In the statement interim executive chairman Clive Whiley explained why Mothercare had run into financial problems during the autumn of 2017 that required a £117.5m refinancing and restructuring programme in May 2018.  He said the business had invested a third of funds raised for a transformation programme in 2014 into its stores and digital capabilities – but that it did so “without the knowledge that the UK would see an unprecedented slowdown”. When that happened, its costs were too high for slowing revenues to support, while suppliers became nervous about keeping Mothercare in stock. Added to that, shareholders lost faith as relationships between non-executive and executive board members “fractured” and expensive professional advisers were appointed. Chief executive Newton-Jones left the business but rejoined 43 days later at the invitation of incoming chairman Whiley. Now, however, Whiley said he would soon step back into a non-executive position, and that the board was determined to make Mothercare a “textbook recovery case”. 

Without using a CVA (company voluntary arrangement) process to close stores, added Newton-Jones, it would have taken it four years to reduce its store numbers by the same level – through natural lease expiry.

Towards a new-look Mothercare

The effect of the changes in the UK market is to move the Mothercare business further online, serving customers through 79 stores that are within a 45 minute drive of 95% of the UK population, and through its website. 

Some 45% of its UK sales take place online (the figure is 5% for its global brand sales) and these sales have stalled and started to fall over the last year. That’s happened both as in-store iPad sales fell as stores closed and as wider online sales fell around the closing stores – which had deeply discounted sales. Ecommerce also fell as investment into both marketing and website development was cut amid Mothercare’s financial difficulties. The cut in marketing, said Newton-Jones, “led to a sharp drop in traffic to the website as we relied on organic search alone and not paid search to bring custom in.” A total cut in website and app development meant, he said, that Mothercare was now lagging behind its competitors. 

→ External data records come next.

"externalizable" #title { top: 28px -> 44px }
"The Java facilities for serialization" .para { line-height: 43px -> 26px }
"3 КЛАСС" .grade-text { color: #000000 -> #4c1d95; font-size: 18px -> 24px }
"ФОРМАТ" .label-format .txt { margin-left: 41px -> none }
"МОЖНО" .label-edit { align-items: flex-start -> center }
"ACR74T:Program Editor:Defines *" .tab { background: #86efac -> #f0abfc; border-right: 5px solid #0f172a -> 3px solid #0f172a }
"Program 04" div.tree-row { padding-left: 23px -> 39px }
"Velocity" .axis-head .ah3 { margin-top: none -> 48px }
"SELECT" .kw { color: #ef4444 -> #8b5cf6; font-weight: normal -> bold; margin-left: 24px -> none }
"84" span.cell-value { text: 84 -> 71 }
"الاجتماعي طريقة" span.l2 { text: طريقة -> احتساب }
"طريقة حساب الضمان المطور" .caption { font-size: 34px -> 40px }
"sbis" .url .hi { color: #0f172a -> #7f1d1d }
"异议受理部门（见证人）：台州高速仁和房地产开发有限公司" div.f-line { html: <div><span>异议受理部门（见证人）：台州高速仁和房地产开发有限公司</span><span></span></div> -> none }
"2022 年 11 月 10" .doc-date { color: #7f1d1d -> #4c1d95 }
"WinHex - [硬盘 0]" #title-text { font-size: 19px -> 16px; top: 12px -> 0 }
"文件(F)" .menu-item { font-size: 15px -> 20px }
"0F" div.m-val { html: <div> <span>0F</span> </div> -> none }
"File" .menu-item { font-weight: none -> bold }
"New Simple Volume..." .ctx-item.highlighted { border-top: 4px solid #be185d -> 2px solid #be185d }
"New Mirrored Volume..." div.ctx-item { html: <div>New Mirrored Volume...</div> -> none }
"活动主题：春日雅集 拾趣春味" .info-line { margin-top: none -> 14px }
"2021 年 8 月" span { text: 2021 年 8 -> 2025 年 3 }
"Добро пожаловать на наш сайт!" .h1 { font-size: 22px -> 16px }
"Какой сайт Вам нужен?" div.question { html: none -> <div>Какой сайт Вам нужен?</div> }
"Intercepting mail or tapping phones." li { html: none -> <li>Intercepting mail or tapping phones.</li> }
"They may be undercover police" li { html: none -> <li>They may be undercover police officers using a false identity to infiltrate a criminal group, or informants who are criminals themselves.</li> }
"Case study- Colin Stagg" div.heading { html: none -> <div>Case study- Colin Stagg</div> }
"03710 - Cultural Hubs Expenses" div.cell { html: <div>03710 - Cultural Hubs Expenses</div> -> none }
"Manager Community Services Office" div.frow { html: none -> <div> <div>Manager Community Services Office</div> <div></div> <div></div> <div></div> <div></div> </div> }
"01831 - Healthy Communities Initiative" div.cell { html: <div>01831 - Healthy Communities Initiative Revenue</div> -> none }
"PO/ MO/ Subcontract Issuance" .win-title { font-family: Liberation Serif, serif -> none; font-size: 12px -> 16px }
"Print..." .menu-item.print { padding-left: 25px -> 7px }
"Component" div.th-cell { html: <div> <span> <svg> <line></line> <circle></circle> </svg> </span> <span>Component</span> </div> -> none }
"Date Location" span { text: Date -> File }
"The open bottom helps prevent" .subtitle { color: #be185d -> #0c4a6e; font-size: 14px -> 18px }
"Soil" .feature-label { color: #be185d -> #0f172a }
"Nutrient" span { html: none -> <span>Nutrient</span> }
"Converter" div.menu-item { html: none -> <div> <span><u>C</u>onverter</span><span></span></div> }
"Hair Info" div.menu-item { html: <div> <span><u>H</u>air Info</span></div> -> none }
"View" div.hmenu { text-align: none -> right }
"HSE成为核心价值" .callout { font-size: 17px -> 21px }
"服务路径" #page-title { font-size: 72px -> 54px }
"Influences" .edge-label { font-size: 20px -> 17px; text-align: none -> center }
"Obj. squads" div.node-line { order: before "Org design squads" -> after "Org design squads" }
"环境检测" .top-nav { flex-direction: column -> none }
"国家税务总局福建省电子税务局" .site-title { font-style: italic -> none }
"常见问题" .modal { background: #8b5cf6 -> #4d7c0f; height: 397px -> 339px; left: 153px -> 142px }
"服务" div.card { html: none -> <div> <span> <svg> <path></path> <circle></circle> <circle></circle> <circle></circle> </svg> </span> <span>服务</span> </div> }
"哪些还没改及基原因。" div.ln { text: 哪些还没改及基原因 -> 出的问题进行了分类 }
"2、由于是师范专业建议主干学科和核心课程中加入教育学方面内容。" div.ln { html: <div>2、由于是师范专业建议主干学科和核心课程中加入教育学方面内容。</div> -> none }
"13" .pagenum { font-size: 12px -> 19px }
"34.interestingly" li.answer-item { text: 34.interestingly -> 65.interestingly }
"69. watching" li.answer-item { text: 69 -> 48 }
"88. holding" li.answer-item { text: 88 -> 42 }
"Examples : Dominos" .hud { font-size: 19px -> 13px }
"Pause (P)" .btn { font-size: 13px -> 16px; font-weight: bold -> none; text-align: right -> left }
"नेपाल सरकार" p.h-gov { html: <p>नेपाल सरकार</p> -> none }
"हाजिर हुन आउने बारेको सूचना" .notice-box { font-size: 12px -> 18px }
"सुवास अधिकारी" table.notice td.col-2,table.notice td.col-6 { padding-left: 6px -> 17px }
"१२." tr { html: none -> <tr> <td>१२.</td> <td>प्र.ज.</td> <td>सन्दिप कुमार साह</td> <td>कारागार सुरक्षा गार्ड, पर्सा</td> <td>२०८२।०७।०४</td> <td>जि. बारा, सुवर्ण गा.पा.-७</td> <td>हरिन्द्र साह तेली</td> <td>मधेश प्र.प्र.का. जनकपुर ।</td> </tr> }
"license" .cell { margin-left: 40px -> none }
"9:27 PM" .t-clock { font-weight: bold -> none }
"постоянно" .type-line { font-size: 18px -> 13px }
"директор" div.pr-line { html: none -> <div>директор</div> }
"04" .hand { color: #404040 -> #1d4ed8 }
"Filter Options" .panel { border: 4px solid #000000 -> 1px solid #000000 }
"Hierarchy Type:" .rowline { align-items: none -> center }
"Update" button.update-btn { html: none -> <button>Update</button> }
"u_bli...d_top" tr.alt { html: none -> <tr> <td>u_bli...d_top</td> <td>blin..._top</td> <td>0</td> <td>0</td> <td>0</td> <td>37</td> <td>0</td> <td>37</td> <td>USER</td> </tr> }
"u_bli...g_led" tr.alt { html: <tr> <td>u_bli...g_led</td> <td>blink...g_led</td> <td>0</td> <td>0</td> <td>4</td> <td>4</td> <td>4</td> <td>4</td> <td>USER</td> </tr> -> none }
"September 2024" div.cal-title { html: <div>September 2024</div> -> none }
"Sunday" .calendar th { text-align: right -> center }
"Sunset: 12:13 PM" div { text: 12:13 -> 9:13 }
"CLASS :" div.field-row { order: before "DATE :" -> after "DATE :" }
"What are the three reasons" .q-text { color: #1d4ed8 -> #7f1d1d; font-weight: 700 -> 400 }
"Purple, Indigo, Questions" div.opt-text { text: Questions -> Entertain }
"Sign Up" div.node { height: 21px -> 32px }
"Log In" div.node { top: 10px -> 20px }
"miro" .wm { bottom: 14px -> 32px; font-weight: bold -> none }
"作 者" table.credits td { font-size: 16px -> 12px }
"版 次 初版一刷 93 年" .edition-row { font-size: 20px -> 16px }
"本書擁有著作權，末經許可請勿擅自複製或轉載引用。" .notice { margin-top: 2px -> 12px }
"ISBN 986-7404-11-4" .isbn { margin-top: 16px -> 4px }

Now the retailer plans to increase its online marketing spending, and it has put development changes in place to improve the website. Conversion, it said, had risen following a redesign of the checkout and improved product presentation pages. 

Now the focus is on mobile, and specifically on smartphone. Currently mobile sales represent 73% of online sales, while 88% of traffic is from mobile – reflecting a core customer base of busy mothers. 

Mothercare has also improved deliveries, offering full order tracking and timed deliveries, and it has taken a new focus on social media, with a position of dealing with the reality – not the airbrushed version – of child birth. 

It has also invested in store, boosting base pay of staff to above the national minimum wage and offering further salary increases following training in up to eight areas, including customer service and product knowledge. “We believe this approach to training and then reward will both reduce our staff turnover, training experienced talent but also materially improving our service and specialist knowledge,” said Newton-Jones. 

Mothercare said it would be important to involve customers in its store-based community, since its smaller number of stores means they are now further away from many customers. Some 12,000 expectant parents attended in-store expert advice sessions in March – the same level of attendance as last year when the retailer had 57 more stores.